● What the exercise asks: Select all lines holding the word "INFANTIL" from the entries that follow.

========

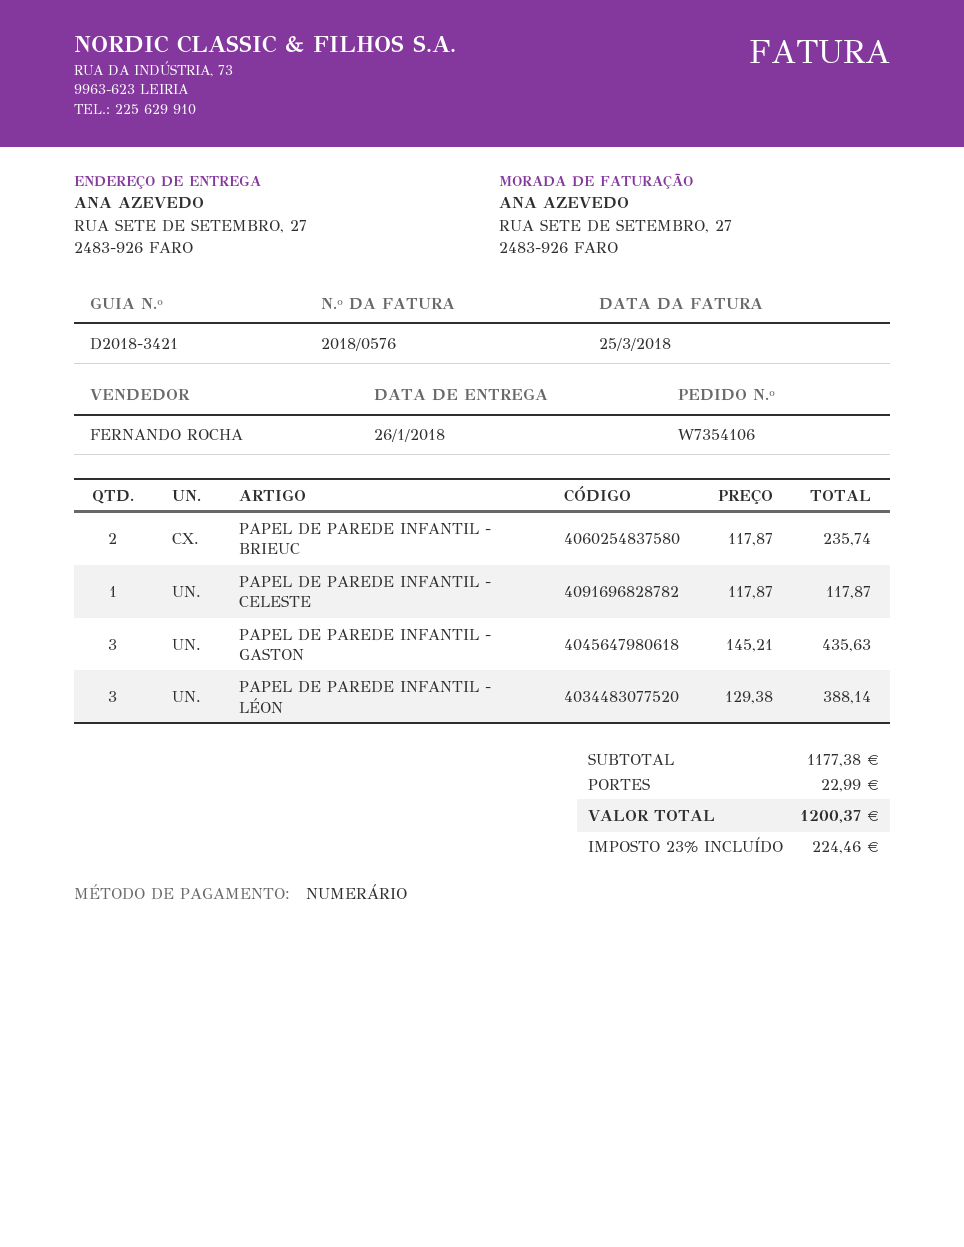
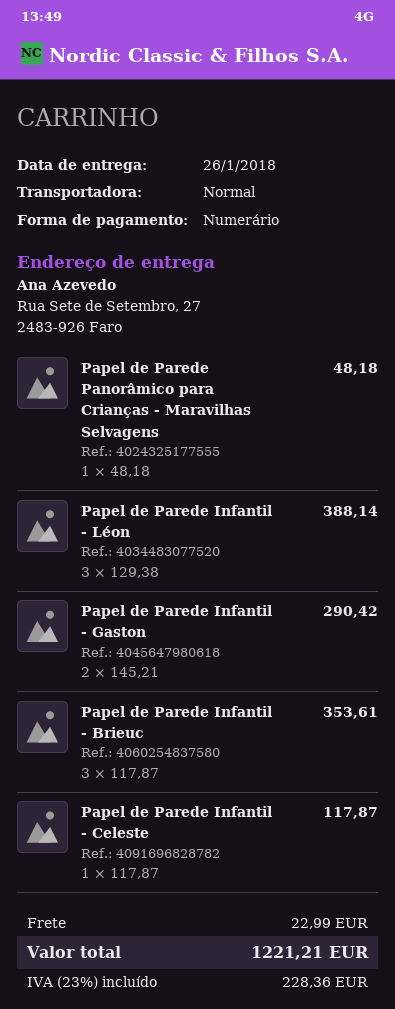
PAPEL DE PAREDE INFANTIL - BRIEUC: 2 x 117.87 = 235.74 -> 3 x 117.87 = 353.61
PAPEL DE PAREDE INFANTIL - GASTON: 3 x 145.21 = 435.63 -> 2 x 145.21 = 290.42
Papel de Parede Panorâmico para Crianças - Maravilhas Selvagens: none -> 1 x 48.18 = 48.18
tax: 23% = 224.46 -> 23% = 228.36
total: 1200.37 -> 1221.21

========

● Solution to the problem:
PAPEL DE PAREDE INFANTIL - BRIEUC: 2 x 117.87 = 235.74 -> 3 x 117.87 = 353.61
PAPEL DE PAREDE INFANTIL - GASTON: 3 x 145.21 = 435.63 -> 2 x 145.21 = 290.42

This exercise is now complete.